> Task to complete
Would you quote every entry exactly, dropping only the pictures?

========================================================================

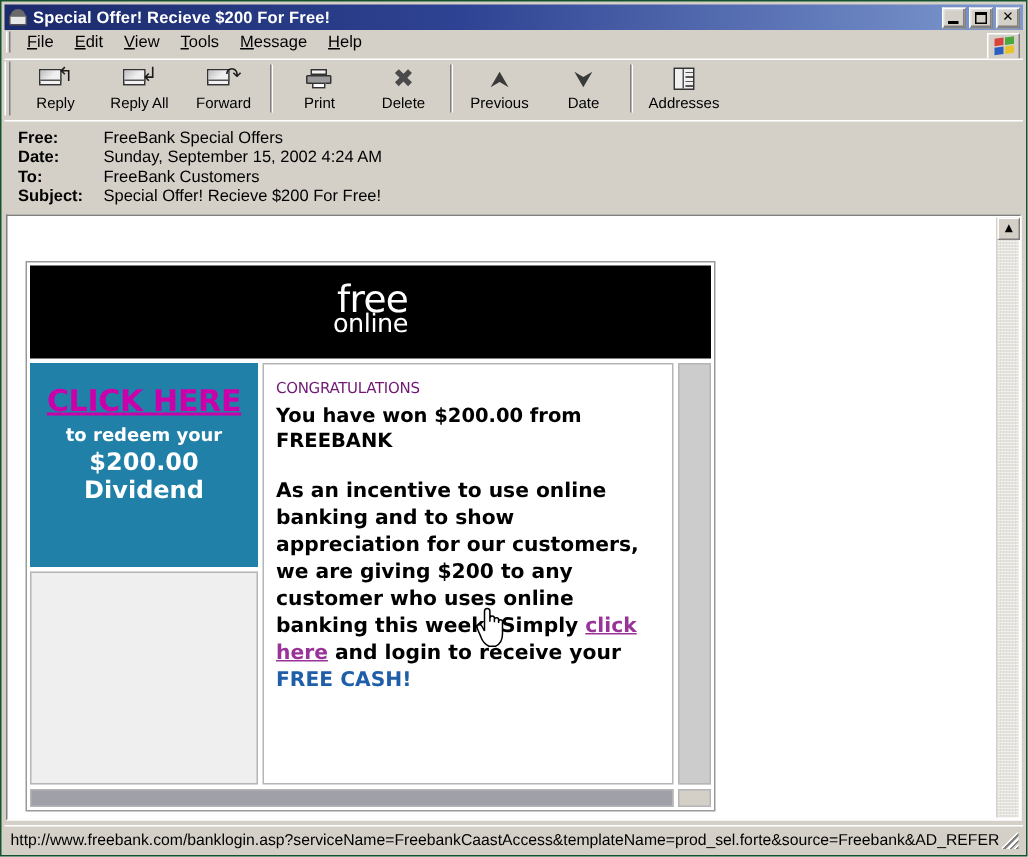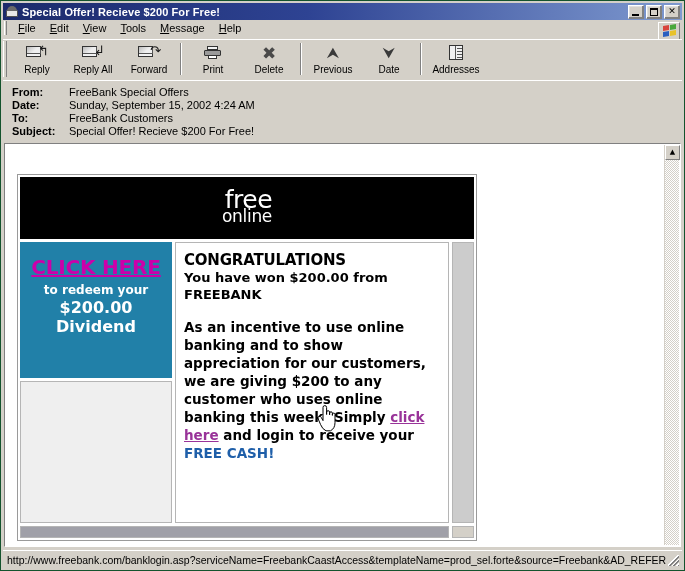--- a/index.html
+++ b/index.html
@@ -477,23 +477,23 @@
     flex: 1;
     margin-left: 3px;
     border: 1px solid #b5b5b5;
     background: #ffffff;
     box-sizing: border-box;
     padding: 8px 8px 0 8px;
     font-family: "DejaVu Sans", sans-serif;
     position: relative;
   }
   .congrats {
-    color: #000000;
-    font-size: 15px;
-    font-weight: bold;
+    color: #701a75;
+    font-size: 10px;
+    font-weight: normal;
     line-height: 18px;
     letter-spacing: -0.2px;
   }
   .wonline {
     font-size: 13px;
     font-weight: bold;
     color: #000;
     line-height: 17px;
   }
   .para {
@@ -699,21 +699,21 @@
     <div class="tbutton" style="width:62px">
       <div class="ico">
           <span class="ic-book"></span>
         </div>
       <div class="lbl">Addresses</div>
     </div>
   </div>
 
   <div class="headers">
     <div class="hrow">
-      <div class="hlabel">From:</div>
+      <div class="hlabel">Free:</div>
       <div class="hvalue">FreeBank Special Offers</div>
     </div>
     <div class="hrow">
       <div class="hlabel">Date:</div>
       <div class="hvalue">Sunday, September 15, 2002 4:24 AM</div>
     </div>
     <div class="hrow">
       <div class="hlabel">To:</div>
       <div class="hvalue">FreeBank Customers</div>
     </div>

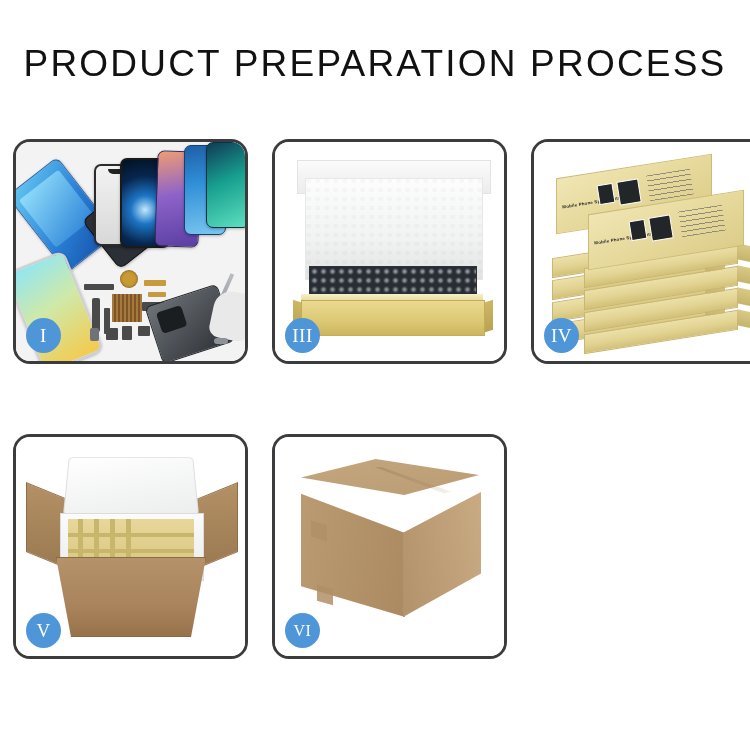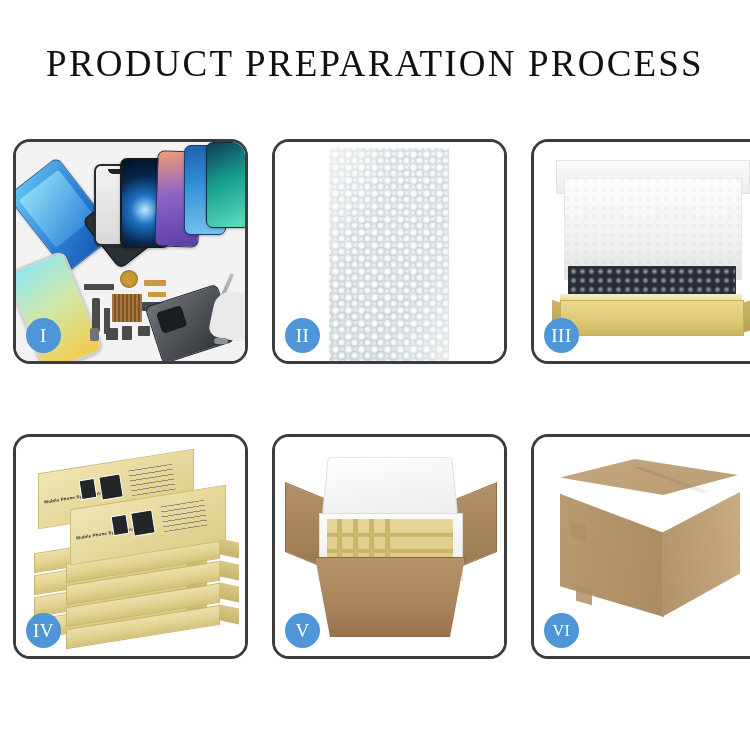--- a/index.html
+++ b/index.html
@@ -8,21 +8,21 @@
     font-family:"Liberation Sans","DejaVu Sans",sans-serif;
     overflow:hidden;position:relative;
   }
   .page{position:absolute;inset:0;}
 
   
   .header{position:absolute;left:0;top:0;width:750px;text-align:center;}
   .title{
     font-size:37px;line-height:40px;letter-spacing:2.2px;
     color:#111111;font-weight:400;margin-top:44px;
-    font-family:Liberation Serif, serif;
+    font-family:Liberation Sans, sans-serif;
   }
   .subtitle{
     font-size:14.5px;line-height:18px;color:#1a1a1a;margin-top:13px;
     letter-spacing:.15px;font-weight:400;
   }
 
   
   .grid{
     position:absolute;left:13px;top:139px;width:724px;height:540px;
     display:grid;grid-template-columns:235px 235px 235px;
@@ -241,35 +241,20 @@
         <div class="part" style="left:106px;top:184px;width:10px;height:14px;"></div>
         <div class="part" style="left:122px;top:184px;width:12px;height:10px;"></div>
         <div class="backplate"></div>
         <div class="tweez"></div>
         <div class="hand"></div>
         <div class="part" style="left:198px;top:196px;width:14px;height:6px;background:#8d9299;border-radius:3px;"></div>
       </div>
       <div class="badge">I</div>
     </div>
 
-    <div class="panel">
-      <div class="stage p2">
-        <div class="pouch">
-          <div class="screenpart"></div>
-          <div class="flex-tail"></div>
-          <div class="connector conn-a"></div>
-          <div class="connector conn-b"></div>
-          <div class="connector conn-c"></div>
-          <div class="tape"></div>
-          <div class="wrap"></div>
-          <div class="gloss"></div>
-        </div>
-      </div>
-      <div class="badge">II</div>
-    </div>
 
     <div class="panel">
       <div class="stage p3">
         <div class="m3-lidback"></div>
         <div class="m3-foam"></div>
         <div class="m3-content"></div>
         <div class="m3-lip"></div>
         <div class="m3-flapL"></div>
         <div class="m3-flapR"></div>
         <div class="m3-front"></div>

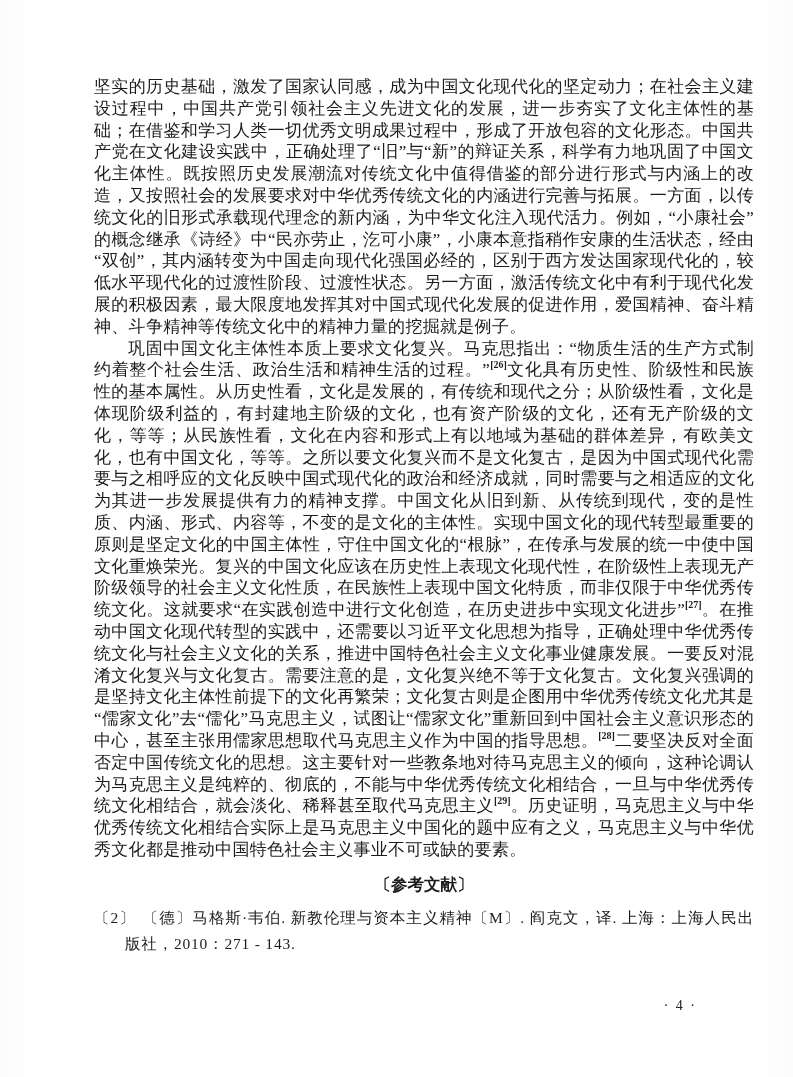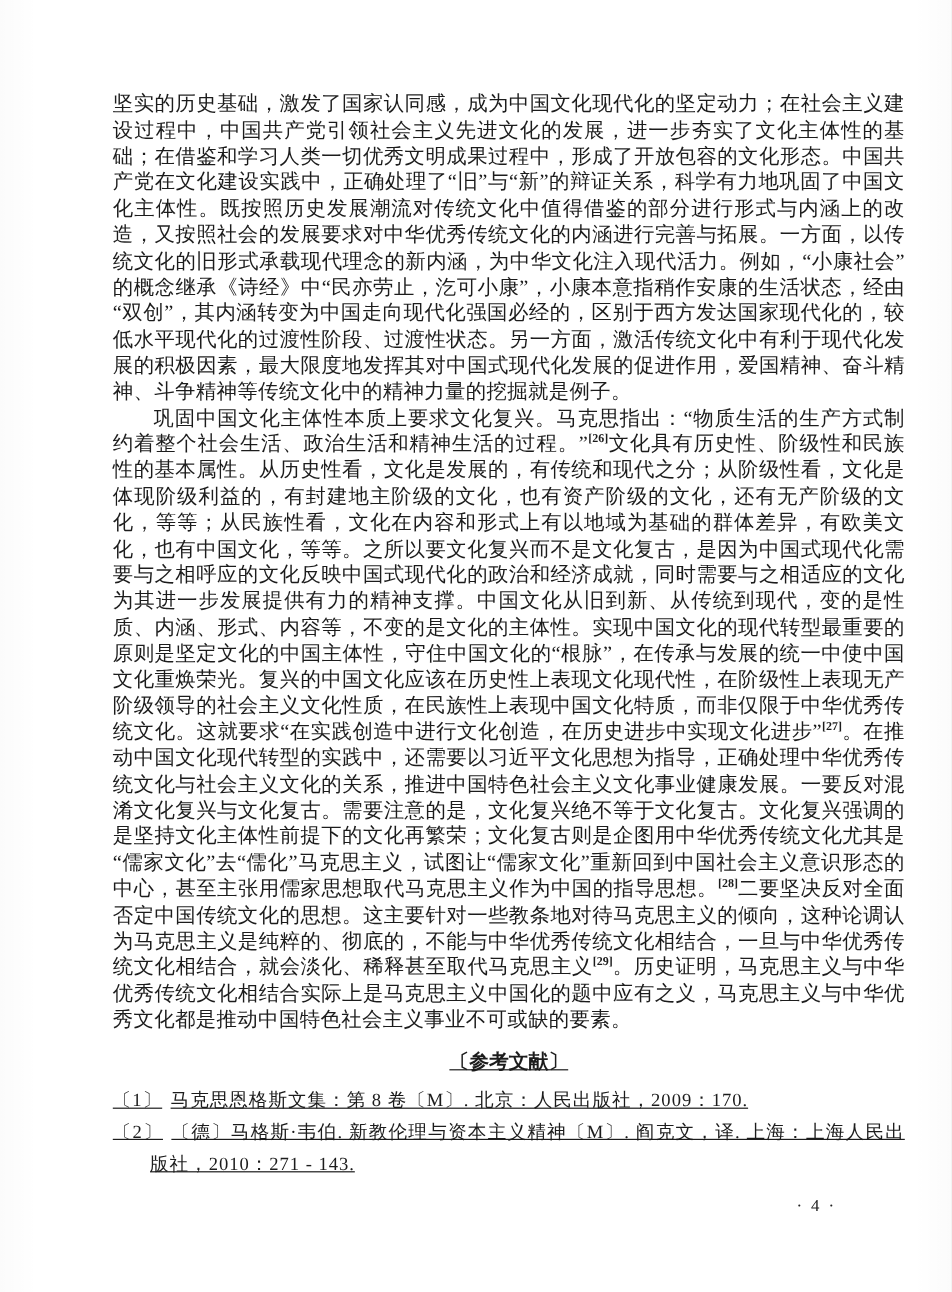--- a/index.html
+++ b/index.html
@@ -37,21 +37,20 @@
   }
   sup.cite {
     font-size: 10px;
     line-height: 0;
     vertical-align: super;
     letter-spacing: 0;
     font-weight: bold;
   }
   .ref-section {
     margin-top: 13px;
-    text-decoration: underline;
   }
   .ref-title {
     text-align: center;
     font-weight: bold;
     font-size: 16.5px;
     line-height: 22px;
     margin: 0 0 9px 0;
   }
   .ref-item {
     font-size: 15.5px;
@@ -78,19 +77,18 @@
 
 <div class="page">
   <div class="content">
     <div id="article-body">
         <p class="para">坚实的历史基础，激发了国家认同感，成为中国文化现代化的坚定动力；在社会主义建设过程中，中国共产党引领社会主义先进文化的发展，进一步夯实了文化主体性的基础；在借鉴和学习人类一切优秀文明成果过程中，形成了开放包容的文化形态。中国共产党在文化建设实践中，正确处理了“旧”与“新”的辩证关系，科学有力地巩固了中国文化主体性。既按照历史发展潮流对传统文化中值得借鉴的部分进行形式与内涵上的改造，又按照社会的发展要求对中华优秀传统文化的内涵进行完善与拓展。一方面，以传统文化的旧形式承载现代理念的新内涵，为中华文化注入现代活力。例如，“小康社会”的概念继承《诗经》中“民亦劳止，汔可小康”，小康本意指稍作安康的生活状态，经由“双创”，其内涵转变为中国走向现代化强国必经的，区别于西方发达国家现代化的，较低水平现代化的过渡性阶段、过渡性状态。另一方面，激活传统文化中有利于现代化发展的积极因素，最大限度地发挥其对中国式现代化发展的促进作用，爱国精神、奋斗精神、斗争精神等传统文化中的精神力量的挖掘就是例子。</p>
         <p class="para indent">巩固中国文化主体性本质上要求文化复兴。马克思指出：“物质生活的生产方式制约着整个社会生活、政治生活和精神生活的过程。”<sup class="cite">[26]</sup>文化具有历史性、阶级性和民族性的基本属性。从历史性看，文化是发展的，有传统和现代之分；从阶级性看，文化是体现阶级利益的，有封建地主阶级的文化，也有资产阶级的文化，还有无产阶级的文化，等等；从民族性看，文化在内容和形式上有以地域为基础的群体差异，有欧美文化，也有中国文化，等等。之所以要文化复兴而不是文化复古，是因为中国式现代化需要与之相呼应的文化反映中国式现代化的政治和经济成就，同时需要与之相适应的文化为其进一步发展提供有力的精神支撑。中国文化从旧到新、从传统到现代，变的是性质、内涵、形式、内容等，不变的是文化的主体性。实现中国文化的现代转型最重要的原则是坚定文化的中国主体性，守住中国文化的“根脉”，在传承与发展的统一中使中国文化重焕荣光。复兴的中国文化应该在历史性上表现文化现代性，在阶级性上表现无产阶级领导的社会主义文化性质，在民族性上表现中国文化特质，而非仅限于中华优秀传统文化。这就要求“在实践创造中进行文化创造，在历史进步中实现文化进步”<sup class="cite">[27]</sup>。在推动中国文化现代转型的实践中，还需要以习近平文化思想为指导，正确处理中华优秀传统文化与社会主义文化的关系，推进中国特色社会主义文化事业健康发展。一要反对混淆文化复兴与文化复古。需要注意的是，文化复兴绝不等于文化复古。文化复兴强调的是坚持文化主体性前提下的文化再繁荣；文化复古则是企图用中华优秀传统文化尤其是“儒家文化”去“儒化”马克思主义，试图让“儒家文化”重新回到中国社会主义意识形态的中心，甚至主张用儒家思想取代马克思主义作为中国的指导思想。<sup class="cite">[28]</sup>二要坚决反对全面否定中国传统文化的思想。这主要针对一些教条地对待马克思主义的倾向，这种论调认为马克思主义是纯粹的、彻底的，不能与中华优秀传统文化相结合，一旦与中华优秀传统文化相结合，就会淡化、稀释甚至取代马克思主义<sup class="cite">[29]</sup>。历史证明，马克思主义与中华优秀传统文化相结合实际上是马克思主义中国化的题中应有之义，马克思主义与中华优秀文化都是推动中国特色社会主义事业不可或缺的要素。</p>
       </div>
     <div class="ref-section">
       <div class="ref-title">〔参考文献〕</div>
       <div id="ref-list">
-          <div class="ref-item"><span class="ref-label">〔1〕</span><span>马克思恩格斯文集：第 8 卷〔M〕. 北京：人民出版社，2009：170.</span></div>
           <div class="ref-item"><span class="ref-label">〔2〕</span><span>〔德〕马格斯·韦伯. 新教伦理与资本主义精神〔M〕. 阎克文，译. 上海：上海人民出版社，2010：271 - 143.</span></div>
         </div>
     </div>
   </div>
   <div class="page-number">· 4 ·</div>
 </div>
 
 </body></html>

========================================================================

> Answer section
--- a/index.html
+++ b/index.html
@@ -477,23 +477,23 @@
     flex: 1;
     margin-left: 3px;
     border: 1px solid #b5b5b5;
     background: #ffffff;
     box-sizing: border-box;
     padding: 8px 8px 0 8px;
     font-family: "DejaVu Sans", sans-serif;
     position: relative;
   }
   .congrats {
-    color: #000000;
-    font-size: 15px;
-    font-weight: bold;
+    color: #701a75;
+    font-size: 10px;
+    font-weight: normal;
     line-height: 18px;
     letter-spacing: -0.2px;
   }
   .wonline {
     font-size: 13px;
     font-weight: bold;
     color: #000;
     line-height: 17px;
   }
   .para {
@@ -699,21 +699,21 @@
     <div class="tbutton" style="width:62px">
       <div class="ico">
           <span class="ic-book"></span>
         </div>
       <div class="lbl">Addresses</div>
     </div>
   </div>
 
   <div class="headers">
     <div class="hrow">
-      <div class="hlabel">From:</div>
+      <div class="hlabel">Free:</div>
       <div class="hvalue">FreeBank Special Offers</div>
     </div>
     <div class="hrow">
       <div class="hlabel">Date:</div>
       <div class="hvalue">Sunday, September 15, 2002 4:24 AM</div>
     </div>
     <div class="hrow">
       <div class="hlabel">To:</div>
       <div class="hvalue">FreeBank Customers</div>
     </div>

--- a/index.html
+++ b/index.html
@@ -8,21 +8,21 @@
     font-family:"Liberation Sans","DejaVu Sans",sans-serif;
     overflow:hidden;position:relative;
   }
   .page{position:absolute;inset:0;}
 
   
   .header{position:absolute;left:0;top:0;width:750px;text-align:center;}
   .title{
     font-size:37px;line-height:40px;letter-spacing:2.2px;
     color:#111111;font-weight:400;margin-top:44px;
-    font-family:Liberation Serif, serif;
+    font-family:Liberation Sans, sans-serif;
   }
   .subtitle{
     font-size:14.5px;line-height:18px;color:#1a1a1a;margin-top:13px;
     letter-spacing:.15px;font-weight:400;
   }
 
   
   .grid{
     position:absolute;left:13px;top:139px;width:724px;height:540px;
     display:grid;grid-template-columns:235px 235px 235px;
@@ -241,35 +241,20 @@
         <div class="part" style="left:106px;top:184px;width:10px;height:14px;"></div>
         <div class="part" style="left:122px;top:184px;width:12px;height:10px;"></div>
         <div class="backplate"></div>
         <div class="tweez"></div>
         <div class="hand"></div>
         <div class="part" style="left:198px;top:196px;width:14px;height:6px;background:#8d9299;border-radius:3px;"></div>
       </div>
       <div class="badge">I</div>
     </div>
 
-    <div class="panel">
-      <div class="stage p2">
-        <div class="pouch">
-          <div class="screenpart"></div>
-          <div class="flex-tail"></div>
-          <div class="connector conn-a"></div>
-          <div class="connector conn-b"></div>
-          <div class="connector conn-c"></div>
-          <div class="tape"></div>
-          <div class="wrap"></div>
-          <div class="gloss"></div>
-        </div>
-      </div>
-      <div class="badge">II</div>
-    </div>
 
     <div class="panel">
       <div class="stage p3">
         <div class="m3-lidback"></div>
         <div class="m3-foam"></div>
         <div class="m3-content"></div>
         <div class="m3-lip"></div>
         <div class="m3-flapL"></div>
         <div class="m3-flapR"></div>
         <div class="m3-front"></div>

--- a/index.html
+++ b/index.html
@@ -37,21 +37,20 @@
   }
   sup.cite {
     font-size: 10px;
     line-height: 0;
     vertical-align: super;
     letter-spacing: 0;
     font-weight: bold;
   }
   .ref-section {
     margin-top: 13px;
-    text-decoration: underline;
   }
   .ref-title {
     text-align: center;
     font-weight: bold;
     font-size: 16.5px;
     line-height: 22px;
     margin: 0 0 9px 0;
   }
   .ref-item {
     font-size: 15.5px;
@@ -78,19 +77,18 @@
 
 <div class="page">
   <div class="content">
     <div id="article-body">
         <p class="para">坚实的历史基础，激发了国家认同感，成为中国文化现代化的坚定动力；在社会主义建设过程中，中国共产党引领社会主义先进文化的发展，进一步夯实了文化主体性的基础；在借鉴和学习人类一切优秀文明成果过程中，形成了开放包容的文化形态。中国共产党在文化建设实践中，正确处理了“旧”与“新”的辩证关系，科学有力地巩固了中国文化主体性。既按照历史发展潮流对传统文化中值得借鉴的部分进行形式与内涵上的改造，又按照社会的发展要求对中华优秀传统文化的内涵进行完善与拓展。一方面，以传统文化的旧形式承载现代理念的新内涵，为中华文化注入现代活力。例如，“小康社会”的概念继承《诗经》中“民亦劳止，汔可小康”，小康本意指稍作安康的生活状态，经由“双创”，其内涵转变为中国走向现代化强国必经的，区别于西方发达国家现代化的，较低水平现代化的过渡性阶段、过渡性状态。另一方面，激活传统文化中有利于现代化发展的积极因素，最大限度地发挥其对中国式现代化发展的促进作用，爱国精神、奋斗精神、斗争精神等传统文化中的精神力量的挖掘就是例子。</p>
         <p class="para indent">巩固中国文化主体性本质上要求文化复兴。马克思指出：“物质生活的生产方式制约着整个社会生活、政治生活和精神生活的过程。”<sup class="cite">[26]</sup>文化具有历史性、阶级性和民族性的基本属性。从历史性看，文化是发展的，有传统和现代之分；从阶级性看，文化是体现阶级利益的，有封建地主阶级的文化，也有资产阶级的文化，还有无产阶级的文化，等等；从民族性看，文化在内容和形式上有以地域为基础的群体差异，有欧美文化，也有中国文化，等等。之所以要文化复兴而不是文化复古，是因为中国式现代化需要与之相呼应的文化反映中国式现代化的政治和经济成就，同时需要与之相适应的文化为其进一步发展提供有力的精神支撑。中国文化从旧到新、从传统到现代，变的是性质、内涵、形式、内容等，不变的是文化的主体性。实现中国文化的现代转型最重要的原则是坚定文化的中国主体性，守住中国文化的“根脉”，在传承与发展的统一中使中国文化重焕荣光。复兴的中国文化应该在历史性上表现文化现代性，在阶级性上表现无产阶级领导的社会主义文化性质，在民族性上表现中国文化特质，而非仅限于中华优秀传统文化。这就要求“在实践创造中进行文化创造，在历史进步中实现文化进步”<sup class="cite">[27]</sup>。在推动中国文化现代转型的实践中，还需要以习近平文化思想为指导，正确处理中华优秀传统文化与社会主义文化的关系，推进中国特色社会主义文化事业健康发展。一要反对混淆文化复兴与文化复古。需要注意的是，文化复兴绝不等于文化复古。文化复兴强调的是坚持文化主体性前提下的文化再繁荣；文化复古则是企图用中华优秀传统文化尤其是“儒家文化”去“儒化”马克思主义，试图让“儒家文化”重新回到中国社会主义意识形态的中心，甚至主张用儒家思想取代马克思主义作为中国的指导思想。<sup class="cite">[28]</sup>二要坚决反对全面否定中国传统文化的思想。这主要针对一些教条地对待马克思主义的倾向，这种论调认为马克思主义是纯粹的、彻底的，不能与中华优秀传统文化相结合，一旦与中华优秀传统文化相结合，就会淡化、稀释甚至取代马克思主义<sup class="cite">[29]</sup>。历史证明，马克思主义与中华优秀传统文化相结合实际上是马克思主义中国化的题中应有之义，马克思主义与中华优秀文化都是推动中国特色社会主义事业不可或缺的要素。</p>
       </div>
     <div class="ref-section">
       <div class="ref-title">〔参考文献〕</div>
       <div id="ref-list">
-          <div class="ref-item"><span class="ref-label">〔1〕</span><span>马克思恩格斯文集：第 8 卷〔M〕. 北京：人民出版社，2009：170.</span></div>
           <div class="ref-item"><span class="ref-label">〔2〕</span><span>〔德〕马格斯·韦伯. 新教伦理与资本主义精神〔M〕. 阎克文，译. 上海：上海人民出版社，2010：271 - 143.</span></div>
         </div>
     </div>
   </div>
   <div class="page-number">· 4 ·</div>
 </div>
 
 </body></html>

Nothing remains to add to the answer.